Tuberculosis is a bacterial infection that most often attacks the lungs. Most infections are latent; the bacteria are harbored in the body but don’t cause disease. The WHO estimates that about a third of the world’s population has latent TB.


People with latent tuberculosis have a 1 in 10 risk of developing active disease at some point. Symptoms of active disease are initially mild and include coughing, fever, night sweats, and weight loss. But untreated tuberculosis can be fatal.


The WHO estimates that in 2015, 10.4 million people were sickened by tuberculosis and 1.8 million died.


In this study, researchers from the CDC and a number of universities investigated 404 XDR TB patients to see if they were infected by others or had developed the resistance on their own. The scientists searched medical records and studied the genetic sequences of samples of bacteria collected from the patients. Closely related bacteria indicate transmission, not acquired resistance.

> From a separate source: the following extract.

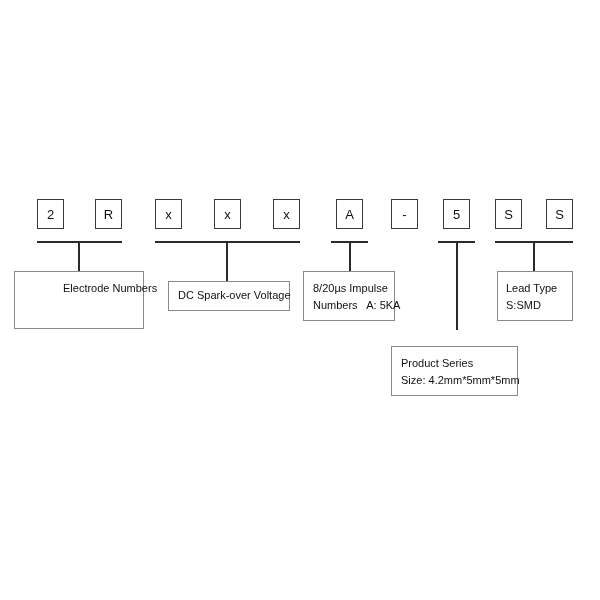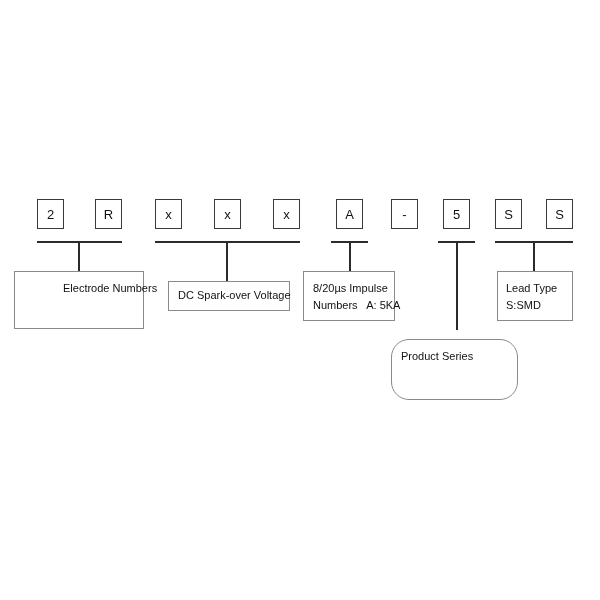"Product Series" div.desc-box { border-radius: 18px -> none; height: 61px -> 50px; top: 339px -> 346px }
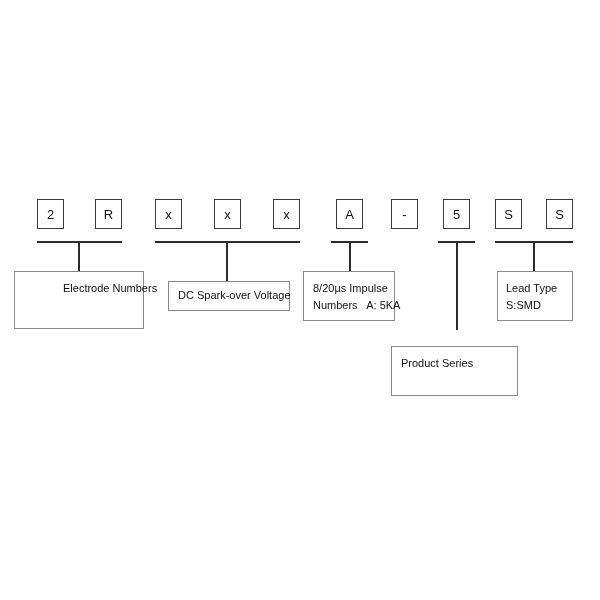"Size: 4.2mm*5mm*5mm" div.line { html: none -> <div>Size: 4.2mm*5mm*5mm</div> }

Inadequate treatment accounted for at most 31 percent of the cases, they reported. Some of the XDR TB transmission occurred in hospitals — a known risk — but some occurred in the community, they noted.


“It’s not a surprise that there’s so much transmission of tuberculosis, even highly drug-resistant tuberculosis going on in institutions. But I think it’s very important that they were able to quantify it using these state of the art scientific methods,” Cegielski said of the study.


He said a lot of work is underway to develop better methods of treating XDR TB cases and preventing transmission of this infection in hospitals. The findings, he noted, suggest “we need to redouble our efforts.”


That is true not just about XDR TB but tuberculosis in general, said Dr. Philip Lederer, an infectious diseases specialist at Massachusetts General Hospital and Harvard Medical School.


“This study points to the critical importance of transmission and the critical need for more funding and resources at all levels, from WHO to national TB programs, to research, to advocacy,” Lederer said. “It’s very neglected by the global health community.”